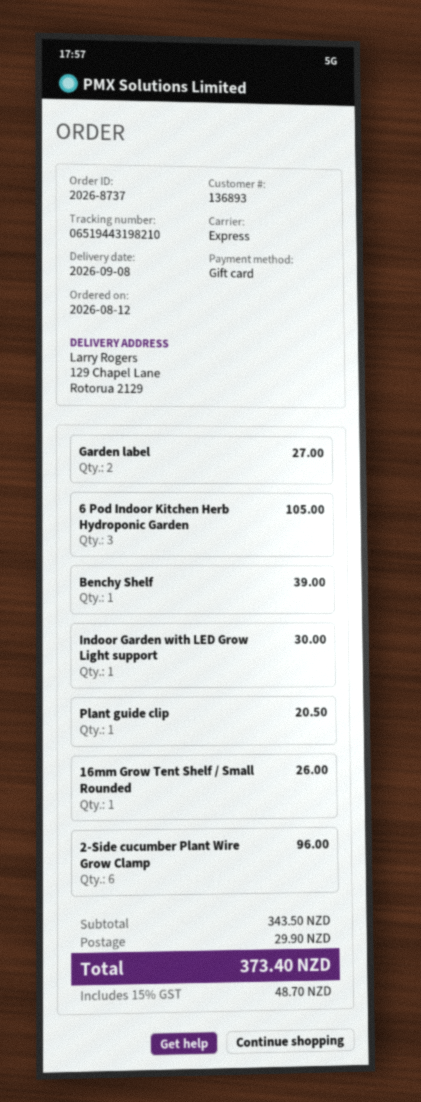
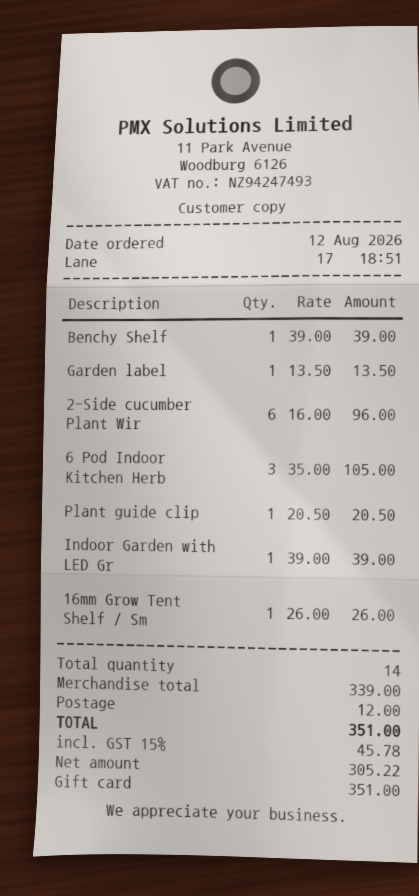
Garden label: 2 for 27.00 -> 1 for 13.50
Indoor Garden with LED Grow Light support: 1 for 30.00 -> 1 for 39.00
subtotal: 343.50 -> 339.00
shipping: 29.90 -> 12.00
tax: 15% = 48.70 -> 15% = 45.78
total: 373.40 -> 351.00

# Exercise objective
Only the lines from the one containing "Indoor Garden with" through the last line above belong in your answer. Retype them exactly.

# Written solution
Indoor Garden with LED Grow Light support: 1 for 30.00 -> 1 for 39.00
subtotal: 343.50 -> 339.00
shipping: 29.90 -> 12.00
tax: 15% = 48.70 -> 15% = 45.78
total: 373.40 -> 351.00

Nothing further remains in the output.